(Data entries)
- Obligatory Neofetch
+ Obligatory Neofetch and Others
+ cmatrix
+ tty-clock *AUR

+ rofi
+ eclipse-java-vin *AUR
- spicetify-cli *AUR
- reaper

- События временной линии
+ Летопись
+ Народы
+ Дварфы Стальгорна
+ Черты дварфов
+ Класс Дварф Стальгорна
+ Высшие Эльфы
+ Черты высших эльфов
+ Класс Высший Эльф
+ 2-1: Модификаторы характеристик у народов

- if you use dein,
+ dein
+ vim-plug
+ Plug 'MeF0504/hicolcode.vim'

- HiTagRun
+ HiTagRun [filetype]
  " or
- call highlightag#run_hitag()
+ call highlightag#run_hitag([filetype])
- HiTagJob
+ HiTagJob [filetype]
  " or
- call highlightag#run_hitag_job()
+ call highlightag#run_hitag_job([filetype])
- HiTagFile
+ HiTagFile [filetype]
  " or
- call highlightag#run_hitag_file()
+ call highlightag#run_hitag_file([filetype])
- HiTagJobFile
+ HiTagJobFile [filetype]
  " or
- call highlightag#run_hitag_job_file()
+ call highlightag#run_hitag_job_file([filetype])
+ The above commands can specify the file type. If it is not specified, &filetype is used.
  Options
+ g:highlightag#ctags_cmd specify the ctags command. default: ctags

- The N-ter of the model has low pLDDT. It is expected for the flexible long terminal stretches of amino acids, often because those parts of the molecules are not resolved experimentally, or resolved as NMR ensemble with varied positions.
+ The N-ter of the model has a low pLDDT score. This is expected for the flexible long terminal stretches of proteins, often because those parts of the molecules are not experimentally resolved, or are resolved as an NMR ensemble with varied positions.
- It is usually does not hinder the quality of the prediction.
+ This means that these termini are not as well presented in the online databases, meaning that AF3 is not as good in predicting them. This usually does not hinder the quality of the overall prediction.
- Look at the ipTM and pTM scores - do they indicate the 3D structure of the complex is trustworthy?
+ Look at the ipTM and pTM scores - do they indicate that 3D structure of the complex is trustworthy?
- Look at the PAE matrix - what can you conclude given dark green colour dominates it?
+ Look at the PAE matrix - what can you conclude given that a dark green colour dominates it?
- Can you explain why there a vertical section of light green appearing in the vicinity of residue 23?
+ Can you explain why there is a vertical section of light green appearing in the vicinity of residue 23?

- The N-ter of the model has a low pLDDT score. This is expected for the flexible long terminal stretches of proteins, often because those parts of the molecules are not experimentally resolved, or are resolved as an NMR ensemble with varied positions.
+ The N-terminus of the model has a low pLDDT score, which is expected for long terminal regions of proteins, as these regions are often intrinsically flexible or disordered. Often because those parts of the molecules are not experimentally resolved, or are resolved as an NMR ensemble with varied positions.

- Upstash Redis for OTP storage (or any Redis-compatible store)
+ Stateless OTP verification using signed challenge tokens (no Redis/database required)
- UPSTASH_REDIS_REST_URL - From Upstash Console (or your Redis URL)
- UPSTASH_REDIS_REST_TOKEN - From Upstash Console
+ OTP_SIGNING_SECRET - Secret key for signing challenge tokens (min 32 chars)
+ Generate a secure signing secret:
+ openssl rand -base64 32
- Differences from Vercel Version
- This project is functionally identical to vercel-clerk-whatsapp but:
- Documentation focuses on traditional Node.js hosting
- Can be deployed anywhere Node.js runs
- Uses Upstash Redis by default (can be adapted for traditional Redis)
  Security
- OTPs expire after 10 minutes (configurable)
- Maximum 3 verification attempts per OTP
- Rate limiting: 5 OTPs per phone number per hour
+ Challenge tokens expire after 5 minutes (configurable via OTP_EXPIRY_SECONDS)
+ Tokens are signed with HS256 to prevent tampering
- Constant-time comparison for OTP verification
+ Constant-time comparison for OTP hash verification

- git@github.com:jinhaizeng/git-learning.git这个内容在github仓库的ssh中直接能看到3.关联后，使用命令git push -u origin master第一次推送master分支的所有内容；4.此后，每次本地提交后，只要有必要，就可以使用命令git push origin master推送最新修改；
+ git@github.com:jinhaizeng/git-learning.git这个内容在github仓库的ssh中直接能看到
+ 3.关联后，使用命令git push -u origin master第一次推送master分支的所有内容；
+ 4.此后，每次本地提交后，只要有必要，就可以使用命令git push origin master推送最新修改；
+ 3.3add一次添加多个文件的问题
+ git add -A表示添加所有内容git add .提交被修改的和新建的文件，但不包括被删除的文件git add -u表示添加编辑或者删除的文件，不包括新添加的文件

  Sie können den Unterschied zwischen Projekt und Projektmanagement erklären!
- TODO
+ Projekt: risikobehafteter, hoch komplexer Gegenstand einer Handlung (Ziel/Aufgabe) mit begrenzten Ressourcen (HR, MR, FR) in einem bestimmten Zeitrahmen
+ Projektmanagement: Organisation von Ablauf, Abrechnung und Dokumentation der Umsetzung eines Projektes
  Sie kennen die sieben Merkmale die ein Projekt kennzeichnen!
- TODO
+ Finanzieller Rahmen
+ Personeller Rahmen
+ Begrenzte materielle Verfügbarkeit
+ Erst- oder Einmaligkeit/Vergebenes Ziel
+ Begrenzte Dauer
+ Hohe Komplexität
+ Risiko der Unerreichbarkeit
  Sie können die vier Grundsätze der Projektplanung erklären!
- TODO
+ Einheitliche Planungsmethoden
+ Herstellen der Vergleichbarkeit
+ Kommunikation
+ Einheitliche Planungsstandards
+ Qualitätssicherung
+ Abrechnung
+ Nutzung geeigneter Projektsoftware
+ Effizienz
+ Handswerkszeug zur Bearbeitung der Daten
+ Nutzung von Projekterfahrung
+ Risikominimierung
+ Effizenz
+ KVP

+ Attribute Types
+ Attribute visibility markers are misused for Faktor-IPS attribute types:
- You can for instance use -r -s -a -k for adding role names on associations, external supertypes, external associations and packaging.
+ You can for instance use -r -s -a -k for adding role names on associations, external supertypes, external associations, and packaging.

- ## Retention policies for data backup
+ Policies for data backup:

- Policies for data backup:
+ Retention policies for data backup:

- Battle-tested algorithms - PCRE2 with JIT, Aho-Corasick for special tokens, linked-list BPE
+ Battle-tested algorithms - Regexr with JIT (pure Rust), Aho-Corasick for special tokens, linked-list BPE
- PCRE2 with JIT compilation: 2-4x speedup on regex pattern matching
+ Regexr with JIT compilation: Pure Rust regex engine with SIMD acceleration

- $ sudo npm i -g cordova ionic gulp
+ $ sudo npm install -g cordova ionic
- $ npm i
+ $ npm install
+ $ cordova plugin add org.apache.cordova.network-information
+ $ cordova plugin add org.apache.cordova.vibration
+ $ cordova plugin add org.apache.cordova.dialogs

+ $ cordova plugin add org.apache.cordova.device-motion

Exercise brief: This exercise calls for repeating every line of the data exactly.

Solved exercise:
- Obligatory Neofetch
+ Obligatory Neofetch and Others
+ cmatrix
+ tty-clock *AUR

+ rofi
+ eclipse-java-vin *AUR
- spicetify-cli *AUR
- reaper

- События временной линии
+ Летопись
+ Народы
+ Дварфы Стальгорна
+ Черты дварфов
+ Класс Дварф Стальгорна
+ Высшие Эльфы
+ Черты высших эльфов
+ Класс Высший Эльф
+ 2-1: Модификаторы характеристик у народов

- if you use dein,
+ dein
+ vim-plug
+ Plug 'MeF0504/hicolcode.vim'

- HiTagRun
+ HiTagRun [filetype]
  " or
- call highlightag#run_hitag()
+ call highlightag#run_hitag([filetype])
- HiTagJob
+ HiTagJob [filetype]
  " or
- call highlightag#run_hitag_job()
+ call highlightag#run_hitag_job([filetype])
- HiTagFile
+ HiTagFile [filetype]
  " or
- call highlightag#run_hitag_file()
+ call highlightag#run_hitag_file([filetype])
- HiTagJobFile
+ HiTagJobFile [filetype]
  " or
- call highlightag#run_hitag_job_file()
+ call highlightag#run_hitag_job_file([filetype])
+ The above commands can specify the file type. If it is not specified, &filetype is used.
  Options
+ g:highlightag#ctags_cmd specify the ctags command. default: ctags

- The N-ter of the model has low pLDDT. It is expected for the flexible long terminal stretches of amino acids, often because those parts of the molecules are not resolved experimentally, or resolved as NMR ensemble with varied positions.
+ The N-ter of the model has a low pLDDT score. This is expected for the flexible long terminal stretches of proteins, often because those parts of the molecules are not experimentally resolved, or are resolved as an NMR ensemble with varied positions.
- It is usually does not hinder the quality of the prediction.
+ This means that these termini are not as well presented in the online databases, meaning that AF3 is not as good in predicting them. This usually does not hinder the quality of the overall prediction.
- Look at the ipTM and pTM scores - do they indicate the 3D structure of the complex is trustworthy?
+ Look at the ipTM and pTM scores - do they indicate that 3D structure of the complex is trustworthy?
- Look at the PAE matrix - what can you conclude given dark green colour dominates it?
+ Look at the PAE matrix - what can you conclude given that a dark green colour dominates it?
- Can you explain why there a vertical section of light green appearing in the vicinity of residue 23?
+ Can you explain why there is a vertical section of light green appearing in the vicinity of residue 23?

- The N-ter of the model has a low pLDDT score. This is expected for the flexible long terminal stretches of proteins, often because those parts of the molecules are not experimentally resolved, or are resolved as an NMR ensemble with varied positions.
+ The N-terminus of the model has a low pLDDT score, which is expected for long terminal regions of proteins, as these regions are often intrinsically flexible or disordered. Often because those parts of the molecules are not experimentally resolved, or are resolved as an NMR ensemble with varied positions.

- Upstash Redis for OTP storage (or any Redis-compatible store)
+ Stateless OTP verification using signed challenge tokens (no Redis/database required)
- UPSTASH_REDIS_REST_URL - From Upstash Console (or your Redis URL)
- UPSTASH_REDIS_REST_TOKEN - From Upstash Console
+ OTP_SIGNING_SECRET - Secret key for signing challenge tokens (min 32 chars)
+ Generate a secure signing secret:
+ openssl rand -base64 32
- Differences from Vercel Version
- This project is functionally identical to vercel-clerk-whatsapp but:
- Documentation focuses on traditional Node.js hosting
- Can be deployed anywhere Node.js runs
- Uses Upstash Redis by default (can be adapted for traditional Redis)
  Security
- OTPs expire after 10 minutes (configurable)
- Maximum 3 verification attempts per OTP
- Rate limiting: 5 OTPs per phone number per hour
+ Challenge tokens expire after 5 minutes (configurable via OTP_EXPIRY_SECONDS)
+ Tokens are signed with HS256 to prevent tampering
- Constant-time comparison for OTP verification
+ Constant-time comparison for OTP hash verification

- git@github.com:jinhaizeng/git-learning.git这个内容在github仓库的ssh中直接能看到3.关联后，使用命令git push -u origin master第一次推送master分支的所有内容；4.此后，每次本地提交后，只要有必要，就可以使用命令git push origin master推送最新修改；
+ git@github.com:jinhaizeng/git-learning.git这个内容在github仓库的ssh中直接能看到
+ 3.关联后，使用命令git push -u origin master第一次推送master分支的所有内容；
+ 4.此后，每次本地提交后，只要有必要，就可以使用命令git push origin master推送最新修改；
+ 3.3add一次添加多个文件的问题
+ git add -A表示添加所有内容git add .提交被修改的和新建的文件，但不包括被删除的文件git add -u表示添加编辑或者删除的文件，不包括新添加的文件

  Sie können den Unterschied zwischen Projekt und Projektmanagement erklären!
- TODO
+ Projekt: risikobehafteter, hoch komplexer Gegenstand einer Handlung (Ziel/Aufgabe) mit begrenzten Ressourcen (HR, MR, FR) in einem bestimmten Zeitrahmen
+ Projektmanagement: Organisation von Ablauf, Abrechnung und Dokumentation der Umsetzung eines Projektes
  Sie kennen die sieben Merkmale die ein Projekt kennzeichnen!
- TODO
+ Finanzieller Rahmen
+ Personeller Rahmen
+ Begrenzte materielle Verfügbarkeit
+ Erst- oder Einmaligkeit/Vergebenes Ziel
+ Begrenzte Dauer
+ Hohe Komplexität
+ Risiko der Unerreichbarkeit
  Sie können die vier Grundsätze der Projektplanung erklären!
- TODO
+ Einheitliche Planungsmethoden
+ Herstellen der Vergleichbarkeit
+ Kommunikation
+ Einheitliche Planungsstandards
+ Qualitätssicherung
+ Abrechnung
+ Nutzung geeigneter Projektsoftware
+ Effizienz
+ Handswerkszeug zur Bearbeitung der Daten
+ Nutzung von Projekterfahrung
+ Risikominimierung
+ Effizenz
+ KVP

+ Attribute Types
+ Attribute visibility markers are misused for Faktor-IPS attribute types:
- You can for instance use -r -s -a -k for adding role names on associations, external supertypes, external associations and packaging.
+ You can for instance use -r -s -a -k for adding role names on associations, external supertypes, external associations, and packaging.

- ## Retention policies for data backup
+ Policies for data backup:

- Policies for data backup:
+ Retention policies for data backup:

- Battle-tested algorithms - PCRE2 with JIT, Aho-Corasick for special tokens, linked-list BPE
+ Battle-tested algorithms - Regexr with JIT (pure Rust), Aho-Corasick for special tokens, linked-list BPE
- PCRE2 with JIT compilation: 2-4x speedup on regex pattern matching
+ Regexr with JIT compilation: Pure Rust regex engine with SIMD acceleration

- $ sudo npm i -g cordova ionic gulp
+ $ sudo npm install -g cordova ionic
- $ npm i
+ $ npm install
+ $ cordova plugin add org.apache.cordova.network-information
+ $ cordova plugin add org.apache.cordova.vibration
+ $ cordova plugin add org.apache.cordova.dialogs

+ $ cordova plugin add org.apache.cordova.device-motion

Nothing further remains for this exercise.